(Collection entries)
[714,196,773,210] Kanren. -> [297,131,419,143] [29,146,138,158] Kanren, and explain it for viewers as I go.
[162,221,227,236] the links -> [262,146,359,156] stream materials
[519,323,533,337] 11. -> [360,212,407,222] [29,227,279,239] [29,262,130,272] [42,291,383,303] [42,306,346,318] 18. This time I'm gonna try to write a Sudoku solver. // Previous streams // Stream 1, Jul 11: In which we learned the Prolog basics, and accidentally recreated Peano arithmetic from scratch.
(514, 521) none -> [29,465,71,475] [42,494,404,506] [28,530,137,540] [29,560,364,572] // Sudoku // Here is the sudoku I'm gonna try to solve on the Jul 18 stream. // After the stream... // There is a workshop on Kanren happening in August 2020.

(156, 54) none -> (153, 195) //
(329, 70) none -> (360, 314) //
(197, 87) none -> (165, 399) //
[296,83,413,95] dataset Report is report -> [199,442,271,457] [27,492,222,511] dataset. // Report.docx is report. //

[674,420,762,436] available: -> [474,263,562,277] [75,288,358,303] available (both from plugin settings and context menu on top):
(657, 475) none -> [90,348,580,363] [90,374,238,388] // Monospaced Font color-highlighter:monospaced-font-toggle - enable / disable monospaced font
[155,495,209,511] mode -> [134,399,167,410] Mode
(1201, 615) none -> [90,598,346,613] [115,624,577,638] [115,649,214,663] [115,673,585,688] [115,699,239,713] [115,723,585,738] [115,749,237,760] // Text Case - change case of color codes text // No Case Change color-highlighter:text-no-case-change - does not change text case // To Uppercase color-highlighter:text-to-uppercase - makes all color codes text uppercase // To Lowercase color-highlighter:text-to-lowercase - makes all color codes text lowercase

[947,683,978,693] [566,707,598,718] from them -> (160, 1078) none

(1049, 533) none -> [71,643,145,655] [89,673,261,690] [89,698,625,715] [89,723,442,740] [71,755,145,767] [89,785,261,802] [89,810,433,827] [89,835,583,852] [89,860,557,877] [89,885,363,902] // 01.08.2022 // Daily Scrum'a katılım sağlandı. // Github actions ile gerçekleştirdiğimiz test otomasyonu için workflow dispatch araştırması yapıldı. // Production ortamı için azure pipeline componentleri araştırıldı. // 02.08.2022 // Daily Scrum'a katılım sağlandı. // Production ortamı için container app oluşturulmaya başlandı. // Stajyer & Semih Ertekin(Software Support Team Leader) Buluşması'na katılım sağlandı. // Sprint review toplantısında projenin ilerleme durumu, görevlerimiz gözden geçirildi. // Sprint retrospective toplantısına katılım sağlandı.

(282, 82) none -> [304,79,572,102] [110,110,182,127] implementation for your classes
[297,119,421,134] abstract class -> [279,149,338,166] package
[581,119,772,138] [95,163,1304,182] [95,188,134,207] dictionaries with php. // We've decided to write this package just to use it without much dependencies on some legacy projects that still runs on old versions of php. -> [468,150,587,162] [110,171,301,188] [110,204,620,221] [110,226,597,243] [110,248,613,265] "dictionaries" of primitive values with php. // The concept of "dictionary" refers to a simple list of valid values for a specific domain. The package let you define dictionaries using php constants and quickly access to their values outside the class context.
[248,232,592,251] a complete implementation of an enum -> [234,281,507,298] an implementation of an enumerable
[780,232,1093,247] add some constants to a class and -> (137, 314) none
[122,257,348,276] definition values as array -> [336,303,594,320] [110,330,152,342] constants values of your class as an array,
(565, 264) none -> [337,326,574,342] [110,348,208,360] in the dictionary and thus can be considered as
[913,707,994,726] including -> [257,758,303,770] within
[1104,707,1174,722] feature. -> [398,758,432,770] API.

== What is expected ==
Copy every line above in which the string "Kanren" shows up.

== Response area ==
[714,196,773,210] Kanren. -> [297,131,419,143] [29,146,138,158] Kanren, and explain it for viewers as I go.
(514, 521) none -> [29,465,71,475] [42,494,404,506] [28,530,137,540] [29,560,364,572] // Sudoku // Here is the sudoku I'm gonna try to solve on the Jul 18 stream. // After the stream... // There is a workshop on Kanren happening in August 2020.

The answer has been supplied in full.